**HOW TO COMPLETE THIS TASK:** Retype all of the entries precisely.

(Data items)

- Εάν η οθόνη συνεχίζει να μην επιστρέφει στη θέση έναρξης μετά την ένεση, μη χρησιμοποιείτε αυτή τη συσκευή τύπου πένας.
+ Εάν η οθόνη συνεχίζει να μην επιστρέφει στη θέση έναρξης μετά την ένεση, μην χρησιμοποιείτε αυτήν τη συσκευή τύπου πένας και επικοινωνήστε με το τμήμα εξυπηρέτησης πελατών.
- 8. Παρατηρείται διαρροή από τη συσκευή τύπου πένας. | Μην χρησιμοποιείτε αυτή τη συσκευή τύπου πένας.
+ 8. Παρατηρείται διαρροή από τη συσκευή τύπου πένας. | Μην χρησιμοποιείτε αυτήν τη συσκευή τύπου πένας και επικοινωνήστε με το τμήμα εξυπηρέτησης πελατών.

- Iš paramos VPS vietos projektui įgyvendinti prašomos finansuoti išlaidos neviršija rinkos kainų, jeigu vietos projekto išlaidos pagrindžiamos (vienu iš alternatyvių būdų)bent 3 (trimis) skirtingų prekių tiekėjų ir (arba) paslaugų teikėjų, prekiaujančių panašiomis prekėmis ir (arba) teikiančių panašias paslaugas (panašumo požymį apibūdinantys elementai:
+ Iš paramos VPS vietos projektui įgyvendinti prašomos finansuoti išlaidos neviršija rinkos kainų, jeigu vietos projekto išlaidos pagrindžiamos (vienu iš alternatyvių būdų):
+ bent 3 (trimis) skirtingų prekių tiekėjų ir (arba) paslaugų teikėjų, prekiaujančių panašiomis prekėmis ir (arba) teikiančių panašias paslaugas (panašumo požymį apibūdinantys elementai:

**YOUR RESPONSE:**
- Εάν η οθόνη συνεχίζει να μην επιστρέφει στη θέση έναρξης μετά την ένεση, μη χρησιμοποιείτε αυτή τη συσκευή τύπου πένας.
+ Εάν η οθόνη συνεχίζει να μην επιστρέφει στη θέση έναρξης μετά την ένεση, μην χρησιμοποιείτε αυτήν τη συσκευή τύπου πένας και επικοινωνήστε με το τμήμα εξυπηρέτησης πελατών.
- 8. Παρατηρείται διαρροή από τη συσκευή τύπου πένας. | Μην χρησιμοποιείτε αυτή τη συσκευή τύπου πένας.
+ 8. Παρατηρείται διαρροή από τη συσκευή τύπου πένας. | Μην χρησιμοποιείτε αυτήν τη συσκευή τύπου πένας και επικοινωνήστε με το τμήμα εξυπηρέτησης πελατών.

- Iš paramos VPS vietos projektui įgyvendinti prašomos finansuoti išlaidos neviršija rinkos kainų, jeigu vietos projekto išlaidos pagrindžiamos (vienu iš alternatyvių būdų)bent 3 (trimis) skirtingų prekių tiekėjų ir (arba) paslaugų teikėjų, prekiaujančių panašiomis prekėmis ir (arba) teikiančių panašias paslaugas (panašumo požymį apibūdinantys elementai:
+ Iš paramos VPS vietos projektui įgyvendinti prašomos finansuoti išlaidos neviršija rinkos kainų, jeigu vietos projekto išlaidos pagrindžiamos (vienu iš alternatyvių būdų):
+ bent 3 (trimis) skirtingų prekių tiekėjų ir (arba) paslaugų teikėjų, prekiaujančių panašiomis prekėmis ir (arba) teikiančių panašias paslaugas (panašumo požymį apibūdinantys elementai:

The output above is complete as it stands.